EXERCISE BRIEF
Although the listing below holds pictures, reproduce only its lines from the one containing "-49,8 +49,8 @@" through the last, exactly and without them.

DATA SHOWN
===============
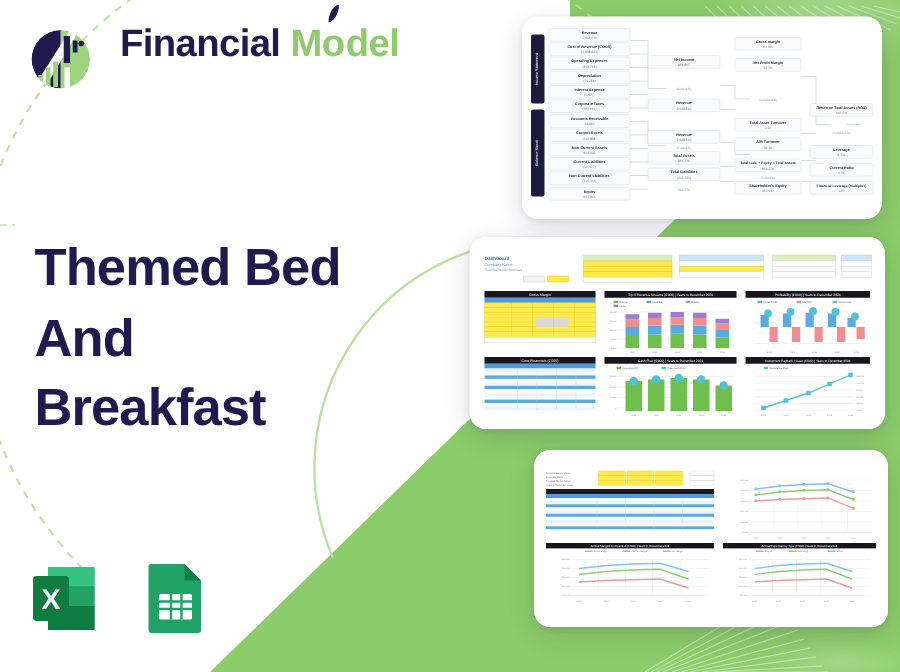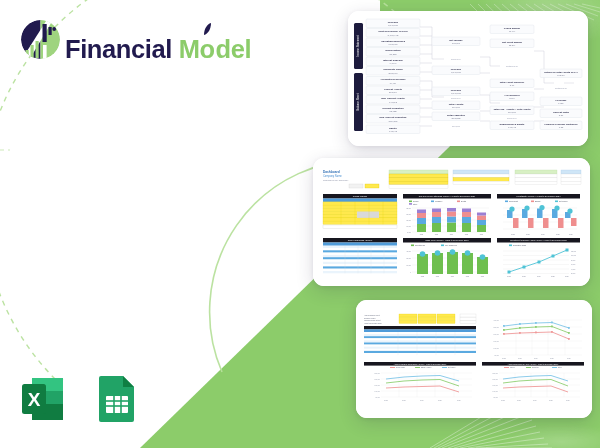--- a/index.html
+++ b/index.html
@@ -49,8 +49,8 @@
     left: 18px;
     top: 17px;
     display: flex;
-    align-items: flex-end;
-    gap: 2px;
+    align-items: flex-start;
+    gap: 17px;
     z-index: 6;
   }
   .logo-mark { width: 45px; height: 45px; display: block; }

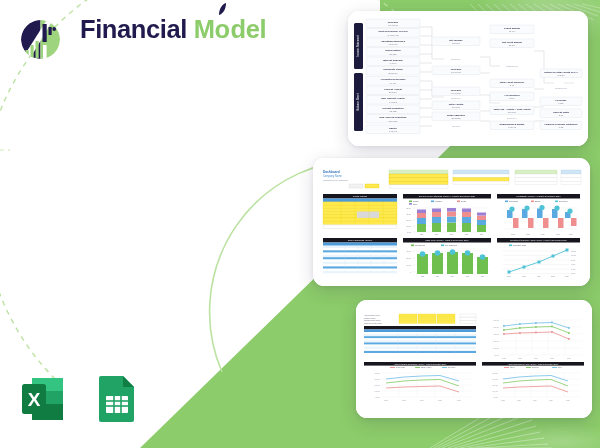--- a/index.html
+++ b/index.html
@@ -235,6 +235,11 @@
     </div>
   </div>
 
+  <div class="headline">
+    <div>Themed Bed</div>
+    <div>And</div>
+    <div>Breakfast</div>
+  </div>
 
   <div class="app-icons">
     <svg class="app-icon" viewBox="0 0 54 54">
===============
THE COMPLETED TASK
@@ -49,8 +49,8 @@
     left: 18px;
     top: 17px;
     display: flex;
-    align-items: flex-end;
-    gap: 2px;
+    align-items: flex-start;
+    gap: 17px;
     z-index: 6;
   }
   .logo-mark { width: 45px; height: 45px; display: block; }

--- a/index.html
+++ b/index.html
@@ -235,6 +235,11 @@
     </div>
   </div>
 
+  <div class="headline">
+    <div>Themed Bed</div>
+    <div>And</div>
+    <div>Breakfast</div>
+  </div>
 
   <div class="app-icons">
     <svg class="app-icon" viewBox="0 0 54 54">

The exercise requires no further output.